To further explore the primary oncogenic signaling pathways that were impaired by CFP1 loss, we performed the functional enrichment analysis of the downregulated gene set (n = 105) and found that WNT and TGF-β signaling pathways were enriched (Supplementary Table 6). The critical target gene c-MYC, as well as the essential function molecules LEF1, TCF1/TCF7, and β-catenin of the WNT pathway were downregulated upon CFP1 deficiency,30 and the transcriptional level of WNT1 inducible signaling pathway protein 1 (WISP1) was also significantly reduced (Fig. 6e, f). In addition, we found that the TGF-β pathway-associated genes TGFB1 and TGFBR3 were also downregulated in CFP1-knockdown H1975 cells (Fig. 6g, h). The protein level of SMAD6, an inhibitory factor of the TGF-β pathway,31 had no significant change after CFP1 knockdown although SMAD6 transcription decreased in qPCR and RNA-seq (Fig. 6g, h, Supplementary Table 6). The nonsignificant difference in TGFB1 expression showed by qPCR might be due to its minimal transcription level (Fig. 6h).

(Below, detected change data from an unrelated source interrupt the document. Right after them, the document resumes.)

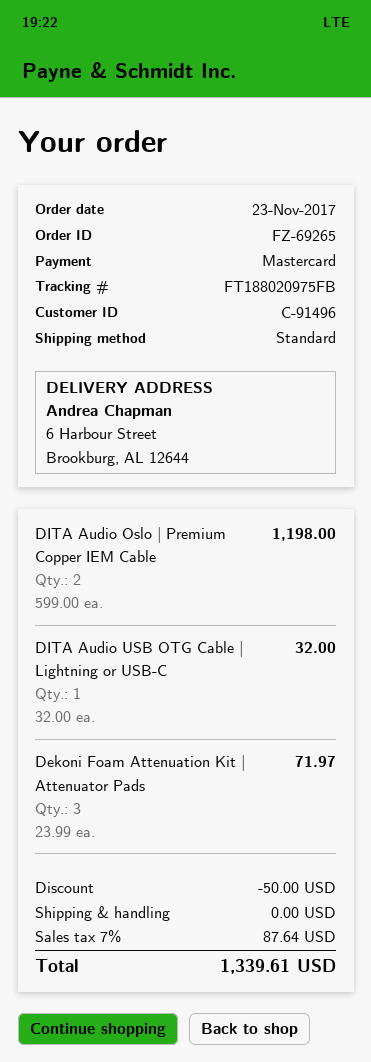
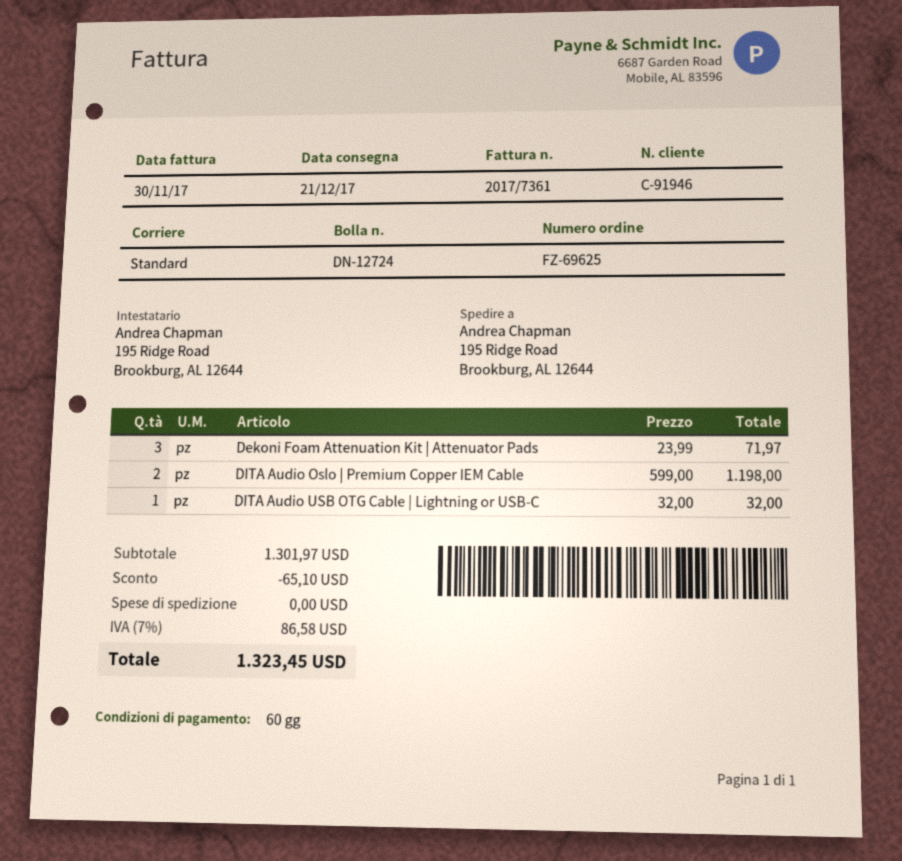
order number: FZ-69265 -> FZ-69625
customer number: C-91496 -> C-91946
ship to: 6 Harbour Street, Brookburg, AL 12644 -> 195 Ridge Road, Brookburg, AL 12644
discount: 50.00 -> 65.10
tax: 7% = 87.64 -> 7% = 86.58
total: 1339.61 -> 1323.45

In an attempt to better illustrate how H3K4me3 modification mediated by CFP1 regulates LUAD progression through the WNT and TGF-β pathways, we constructed the CFP1-overexpression cell line, and as expected ectopic CFP1 expression enhanced the ability of cell proliferation and colony formation, and reduced cell apoptosis rates (Fig. 6i–o), along with the increased expression of β-catenin, LEF1, TCF1/TCF7, TGFBR3, SMAD6, and TGFB1 (Fig. 6p, q). Especially, although the WNT (IWR-1) and TGF-β (SB431542) pathway inhibitors impaired the cancer-promoting effects of CFP1 overexpression, they more intensively inhibited the growth of negative control cells (Fig. 6j–o). This finding suggested that CFP1 overexpression activated WNT and TGF-β signaling pathways and enhanced cell malignant performances, which were not completely blocked by inhibitors. However, except for c-MYC, there were no or only slight changes in other effect molecules, including β-catenin, LEF1, SMAD6, TCF1/TCF7, and TGFB1 after inhibitor treatment (Fig. 6p, q). TGFBR3 expression was also markedly repressed after IWR-1 treatment, this unexpected finding implied that the WNT pathway might interactively modulate the TGF-β signaling pathway (Fig. 6p). Taken together, the CFP1-mediated genomic H3K4me3 modification reshaping was implicated in selectively activating cancer-associated gene expressions, and the WNT and TGF-β signaling pathways played dominant roles in contributing to cancer-promoting effects mediated by CFP1.
Discussion
This study reveals that CFP1 plays a cancer-promoting role in LUAD, and high CFP1 expression in tumor tissues is a poor prognostic factor. Mechanistically, the CFP1-mediated establishment of genomic H3K4me3 modification profile activates various oncogenic gene expressions and enables the initiation of corresponding signaling pathways, especially the WNT and TGF-β pathways, which predominantly contribute to the malignant progression of LUAD.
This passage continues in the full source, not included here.